→ **Activity**:
From the line that contains "- $26.57/hr" through the line that contains "- $27.65/hr", output every line of the listing below exactly and leave out all the rest.

====== Information ======

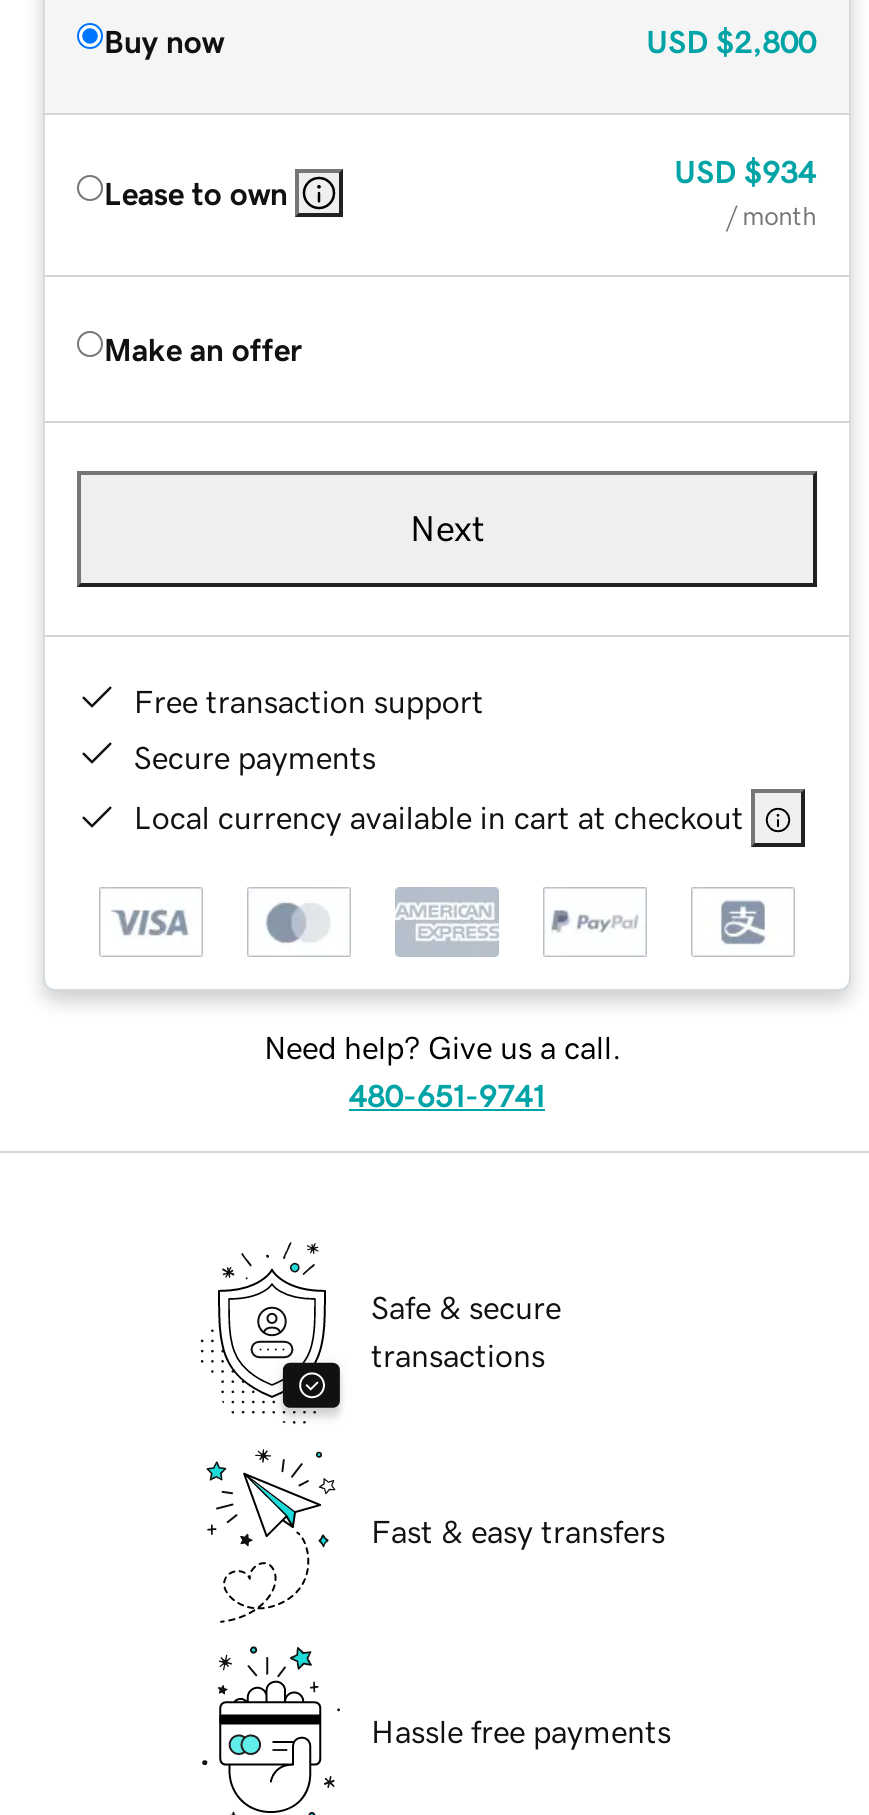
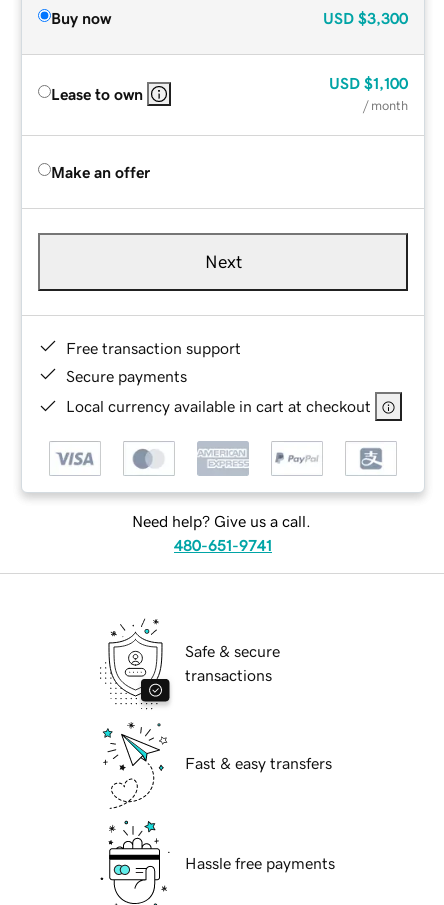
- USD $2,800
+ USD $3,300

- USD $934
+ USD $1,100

======
====== Information ======

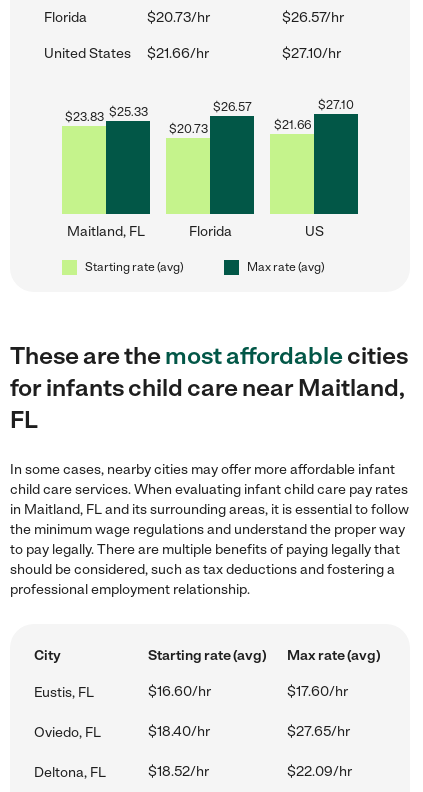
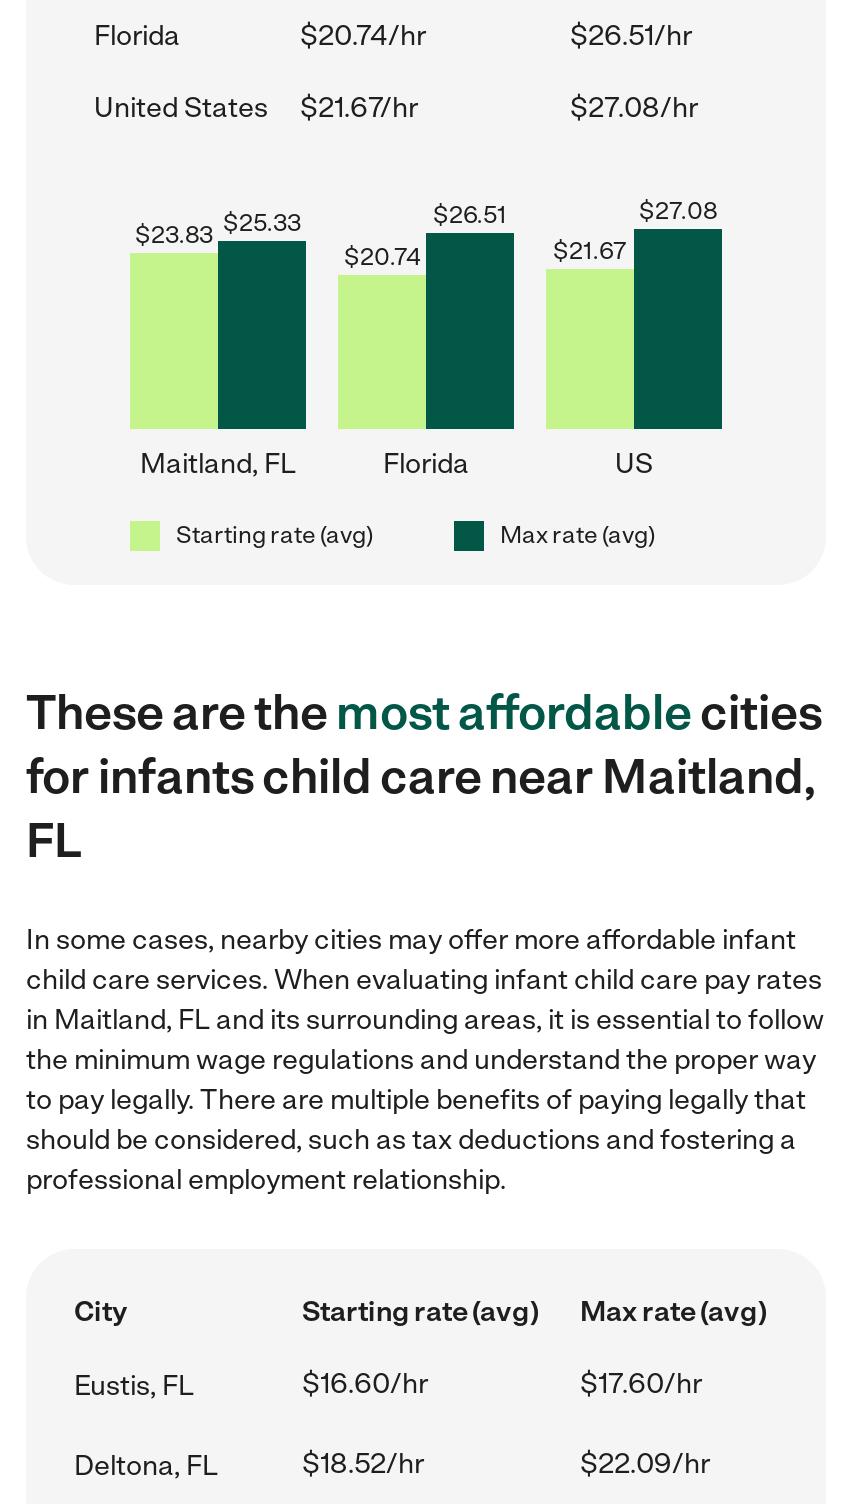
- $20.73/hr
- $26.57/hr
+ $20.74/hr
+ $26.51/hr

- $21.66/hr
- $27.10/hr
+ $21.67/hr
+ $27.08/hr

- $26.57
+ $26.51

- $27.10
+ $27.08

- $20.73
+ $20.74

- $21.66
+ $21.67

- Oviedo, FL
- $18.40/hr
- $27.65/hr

======

→ **Output**:
- $26.57/hr
+ $20.74/hr
+ $26.51/hr

- $21.66/hr
- $27.10/hr
+ $21.67/hr
+ $27.08/hr

- $26.57
+ $26.51

- $27.10
+ $27.08

- $20.73
+ $20.74

- $21.66
+ $21.67

- Oviedo, FL
- $18.40/hr
- $27.65/hr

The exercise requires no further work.